> Data supplied:
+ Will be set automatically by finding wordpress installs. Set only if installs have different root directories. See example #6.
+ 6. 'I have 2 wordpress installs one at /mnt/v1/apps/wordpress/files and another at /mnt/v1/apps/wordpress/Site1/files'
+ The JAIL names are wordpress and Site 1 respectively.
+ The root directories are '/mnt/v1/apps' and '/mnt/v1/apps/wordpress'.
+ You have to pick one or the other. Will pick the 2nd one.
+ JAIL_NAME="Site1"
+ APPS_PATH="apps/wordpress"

--

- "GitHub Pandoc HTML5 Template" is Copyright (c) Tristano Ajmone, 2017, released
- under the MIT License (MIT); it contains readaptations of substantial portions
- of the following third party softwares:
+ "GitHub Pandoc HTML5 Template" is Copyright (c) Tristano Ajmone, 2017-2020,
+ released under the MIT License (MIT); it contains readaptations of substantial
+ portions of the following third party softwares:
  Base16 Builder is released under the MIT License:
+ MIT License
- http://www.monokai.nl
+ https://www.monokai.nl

==

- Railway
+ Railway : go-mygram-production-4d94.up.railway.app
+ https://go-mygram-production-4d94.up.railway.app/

> Work instructions: In the entries above, find lines with "Pandoc" and copy each.

> Answer to this task:
- "GitHub Pandoc HTML5 Template" is Copyright (c) Tristano Ajmone, 2017, released
+ "GitHub Pandoc HTML5 Template" is Copyright (c) Tristano Ajmone, 2017-2020,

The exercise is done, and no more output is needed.